Die Bilder von Robertheinrich Nachbauer leuchten.

Robertheinrich Nachbauer hat die Gabe, die Farben der Natur, die er sieht, nicht nur technisch wiederzugeben, das Licht nicht nur an die Oberfläche zu projizieren, sondern es aus der Tiefe des Bildes hervordringen und glühen zu lassen.

Seine dabei angewendete, ausgefeilte Technik und sein Gespür für die Kraft des Lichts auf Atmosphäre, Stimmung und Wirkung kennzeichnen seine Werke.



Aus einem der ersten Besuche:

„Robertheinrich Nachbauer empfing den angemeldeten Gast freundlich, ließ ihn eine Weile in dem von einem Flügel beherrschten Raum, der von den Wänden her mit Bildern langsam zuzuwachsen schien, eine erste Annäherung an seine Arbeiten, an ihre starke Farblichkeit gewinnen, um ihn dann ohne Umschweife in den ersten Stock, in die „Bibliothek“ zu bitten.
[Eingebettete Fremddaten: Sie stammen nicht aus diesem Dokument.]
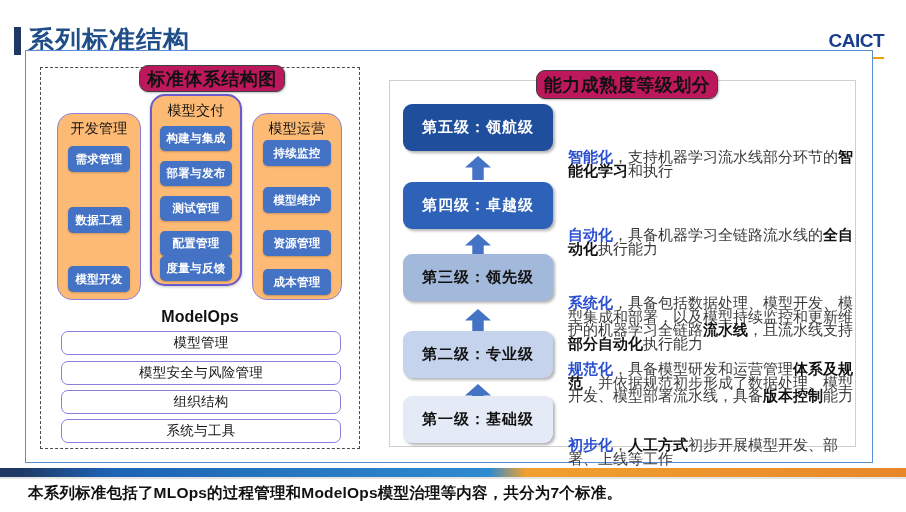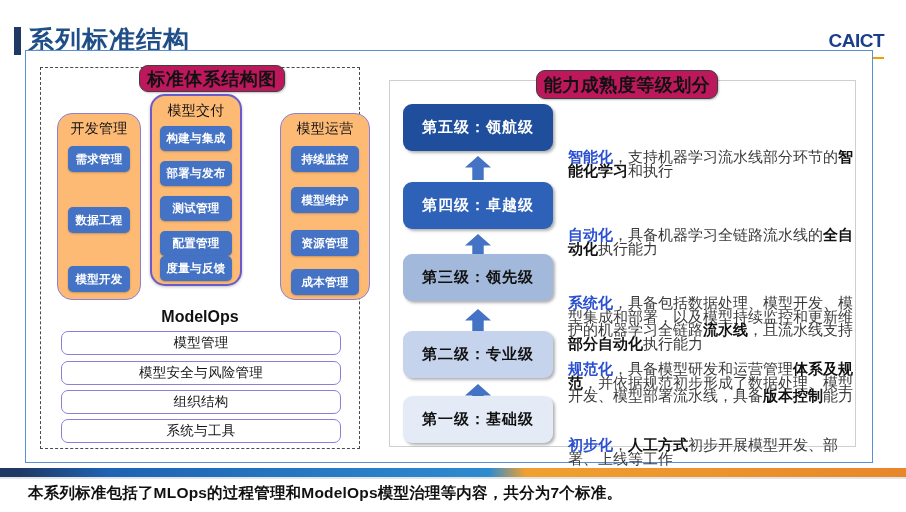--- a/index.html
+++ b/index.html
@@ -65,21 +65,21 @@
   }
 
   
   .col{
     position:absolute;box-sizing:border-box;
     border:1.6px solid #8B80D8;border-radius:15px;background:#fdba74;
   }
   #col-1{left:57px;top:113px;width:84px;height:187px;}
   #col-2{left:150px;top:94px;width:92px;height:192px;
          border:2.2px solid #6A5ACD;box-shadow:0 1px 3px rgba(0,0,0,.25);}
-  #col-3{left:252px;top:113px;width:90px;height:187px;margin-left:28px;}
+  #col-3{left:252px;top:113px;width:90px;height:187px;}
   .col-title{
     position:absolute;left:0;right:0;top:6px;text-align:center;
     font-size:14px;font-weight:normal;color:#111;letter-spacing:.3px;
   }
   .chip{
     position:absolute;left:50%;transform:translateX(-50%);
     background:#4472C4;border-radius:5px;
     color:#fff;font-size:11.5px;font-weight:bold;
     display:flex;align-items:center;justify-content:center;
     white-space:nowrap;letter-spacing:.3px;
@@ -171,21 +171,21 @@
   <div class="col-title">模型交付</div>
   <div class="chip" style="top:30px">构建与集成</div>
   <div class="chip" style="top:65px">部署与发布</div>
   <div class="chip" style="top:100px">测试管理</div>
   <div class="chip" style="top:135px">配置管理</div>
   <div class="chip" style="top:160px">度量与反馈</div>
 </div>
 
 <div class="col" id="col-3">
   <div class="col-title">模型运营</div>
-  <div class="chip" style="top:32px">持续监控</div>
+  <div class="chip" style="top:26px">持续监控</div>
   <div class="chip" style="top:73px">模型维护</div>
   <div class="chip" style="top:116px">资源管理</div>
   <div class="chip" style="top:155px">成本管理</div>
 </div>
 
 <div id="modelops-label">ModelOps</div>
 <div class="mo-row" style="top:331px">模型管理</div>
 <div class="mo-row" style="top:361px">模型安全与风险管理</div>
 <div class="mo-row" style="top:390px">组织结构</div>
 <div class="mo-row" style="top:419px">系统与工具</div>

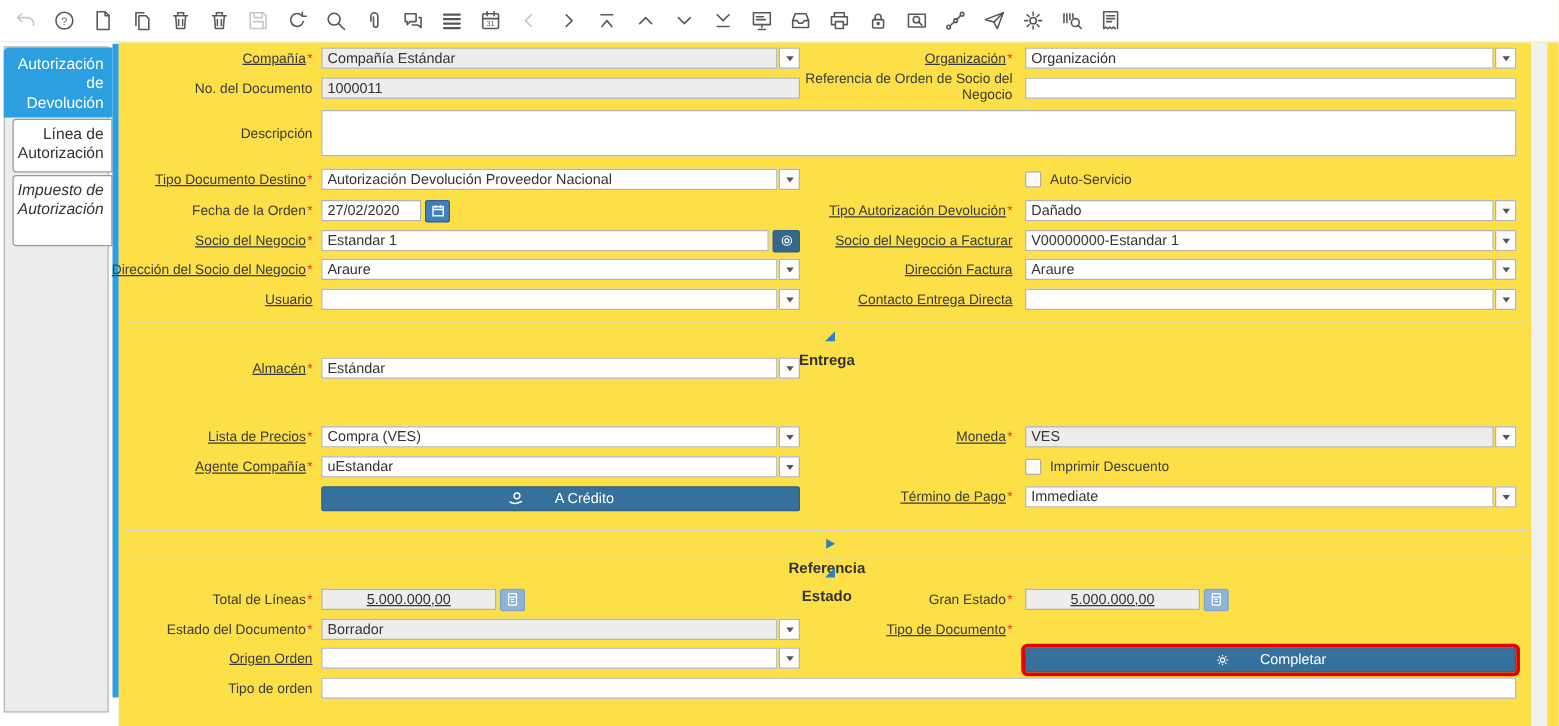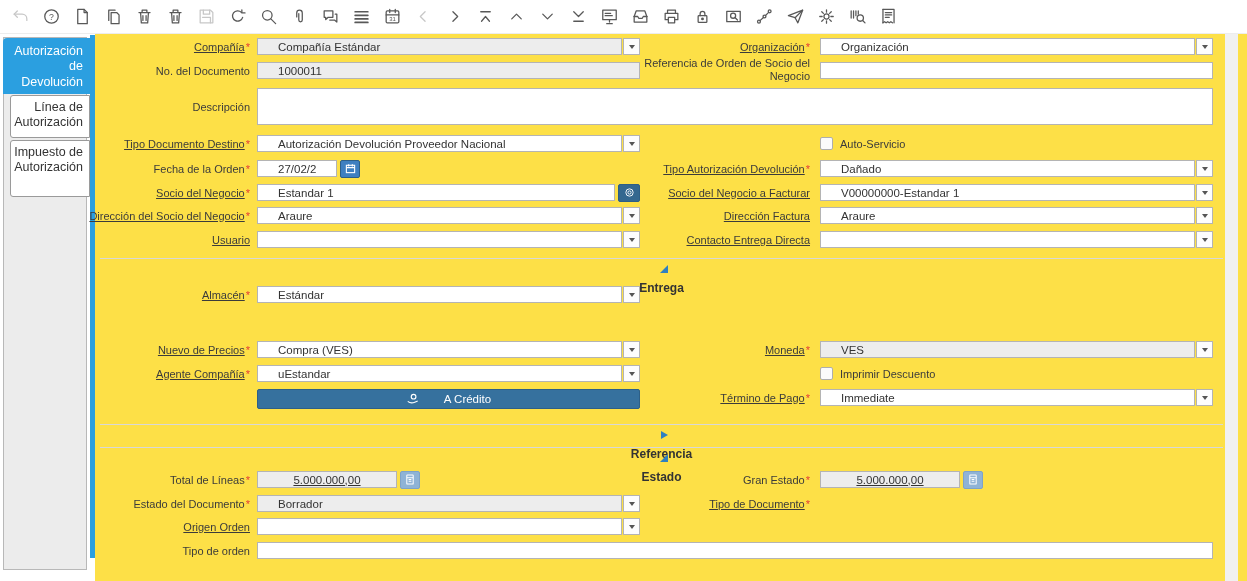--- a/index.html
+++ b/index.html
@@ -23,40 +23,40 @@
   .sidebar { width:95px; flex:none; position:relative; }
   .side-panel { position:absolute; left:3px; top:3px; width:84px; height:533px;
                 background:#ececec; border:1px solid #b8b8b8; }
   .side-blue { position:absolute; left:90px; top:1px; width:5px; height:523px; background:#2b9fe0; }
   .tab { position:absolute; text-align:right; line-height:1.22; font-size:12.5px; cursor:pointer; }
   .tab-active { left:3px; width:87px; top:4px; height:56px; background:#2b9fe0; color:#fff;
                 padding:6px 7px 6px 4px; border-radius:4px 0 0 0; }
   .tab-plain { left:10px; width:80px; background:#fff; border:1px solid #9a9a9a; border-radius:3px 0 0 3px;
                color:#333; padding:4px 6px 4px 3px; }
   .tab2 { top:61px; height:43px; }
-  .tab3 { top:106px; height:57px; }
+  .tab3 { top:106px; height:57px; font-style:italic; }
 
   .content { flex:1; position:relative; background:#fde047; }
   .vscroll { position:absolute; right:9px; top:0; width:13px; height:547px; background:#f1f1f1; }
 
   
   .row { position:absolute; left:0; right:0; height:18px; }
   .c-lbl1 { position:absolute; left:0;   width:155px; display:flex; justify-content:flex-end; align-items:center; height:17px; }
   .c-fld1 { position:absolute; left:162px; width:383px; height:17px; }
   .c-lbl2 { position:absolute; left:543px; width:172px; display:flex; justify-content:flex-end; align-items:center; height:17px; }
   .c-fld2 { position:absolute; left:725px; width:393px; height:17px; }
   .lbl { font-size:11px; color:#3b3b3b; white-space:nowrap; }
   .lnk { text-decoration:underline; }
   .req { color:#e53935; margin-left:1px; font-size:11px; }
   .wrap2 { white-space:normal; text-align:right; line-height:1.15; position:relative; top:-1px; }
 
   
   .txt, .combo input, textarea.ta {
     font-family:"Liberation Sans",sans-serif; font-size:11.5px; color:#333;
-    border:1px solid #b4b4b4; background:#fff; padding:0 20px; height:17px; width:100%;
+    border:1px solid #b4b4b4; background:#fff; padding:0 4px; height:17px; width:100%;
   }
   .ro { background:#ededed !important; }
   .num { text-align:center;text-decoration:underline; }
   textarea.ta { height:37px; resize:none; padding:2px 4px; }
   .combo { display:flex; height:17px; }
   .combo input { flex:1; min-width:0; }
   .cbtn { width:17px; height:17px; flex:none; margin-left:1px; border:1px solid #b4b4b4; background:#fdfdfd;
           display:flex; align-items:center; justify-content:center; cursor:pointer; }
   .caret { width:0; height:0; border-left:3.5px solid transparent; border-right:3.5px solid transparent;
            border-top:4.5px solid #555; }
@@ -454,21 +454,21 @@
             <input value="Estándar" style="">
             <span class="cbtn">
               <span class="caret"></span>
             </span>
           </div>
         </div>
     </div>
 
     <div class="row" style="top:307px">
       <div class="c-lbl1">
-          <span class="lbl lnk">Nuevo de Precios</span>
+          <span class="lbl lnk">Lista de Precios</span>
           <span class="req">*</span>
         </div>
       <div class="c-fld1">
           <div class="combo">
             <input value="Compra (VES)" style="">
             <span class="cbtn">
               <span class="caret"></span>
             </span>
           </div>
         </div>
@@ -587,20 +587,29 @@
           <span class="lbl lnk">Origen Orden</span>
         </div>
       <div class="c-fld1">
           <div class="combo">
             <input value="" style="">
             <span class="cbtn">
               <span class="caret"></span>
             </span>
           </div>
         </div>
+      <div class="c-fld2" style="height:20px">
+        <button class="btn-blue hl-red">
+          <svg width="12" height="12" viewBox="0 0 24 24" style="stroke:#fff;fill:none;stroke-width:2">
+              <circle cx="12" cy="12" r="3.5"></circle>
+              <path d="M12 3.5v2.5M12 18v2.5M3.5 12H6M18 12h2.5M6 6l1.8 1.8M16.2 16.2L18 18M18 6l-1.8 1.8M7.8 16.2L6 18"></path>
+            </svg>
+          <span>Completar</span>
+        </button>
+      </div>
     </div>
     <div class="row" style="top:508px">
       <div class="c-lbl1">
           <span class="lbl">Tipo de orden</span>
         </div>
       <input class="txt" style="position: absolute; left: 162px; width: 956px;" value="">
     </div>
   </div>
 </div>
An Porträts einem großen Akt in Aquarell, an Aktzeichnungen in chinesischer Tusche vorbei erreichen wir einen Raum im Halbrund.

Lange Erklärungen vermeidend, beginnt Robertheinrich Nachbauer seine Bilder zu zeigen. Die Erläuterungen sind äußerst knapp, beschränken sich nahezu auf die Nennung von Zeit, Ort, Sujet oder Technik, gelegentlich eine Bemerkung zu den besonderen Umständen einer Arbeit.

Landschaften, Blumenstillleben, die Natur in all ihren Erscheinungsformen wechseln einander ab.

Zeittypische Züg und Entwicklungen der Malerei fehlen scheinbar gänzlich; kein Protest gegenüber heutigen Kunst- und Lebensformen, -Bedrohungen nur dort spürbar, wo sie sich aus der Natur und ihrer wie unserer eigenen Endlichkeit heraus ergeben.

Sein Stil macht seine vehemente, emotionale Beziehung zu Menschen und Dingen eindrucksvoll sichtbar; mit Leidenschaft bemächtigt er sich derer, um sich durch sie aussprechen zu können. Die Welt wird zum spiegel einer inneren Welt, in der Gefühlsstürme toben.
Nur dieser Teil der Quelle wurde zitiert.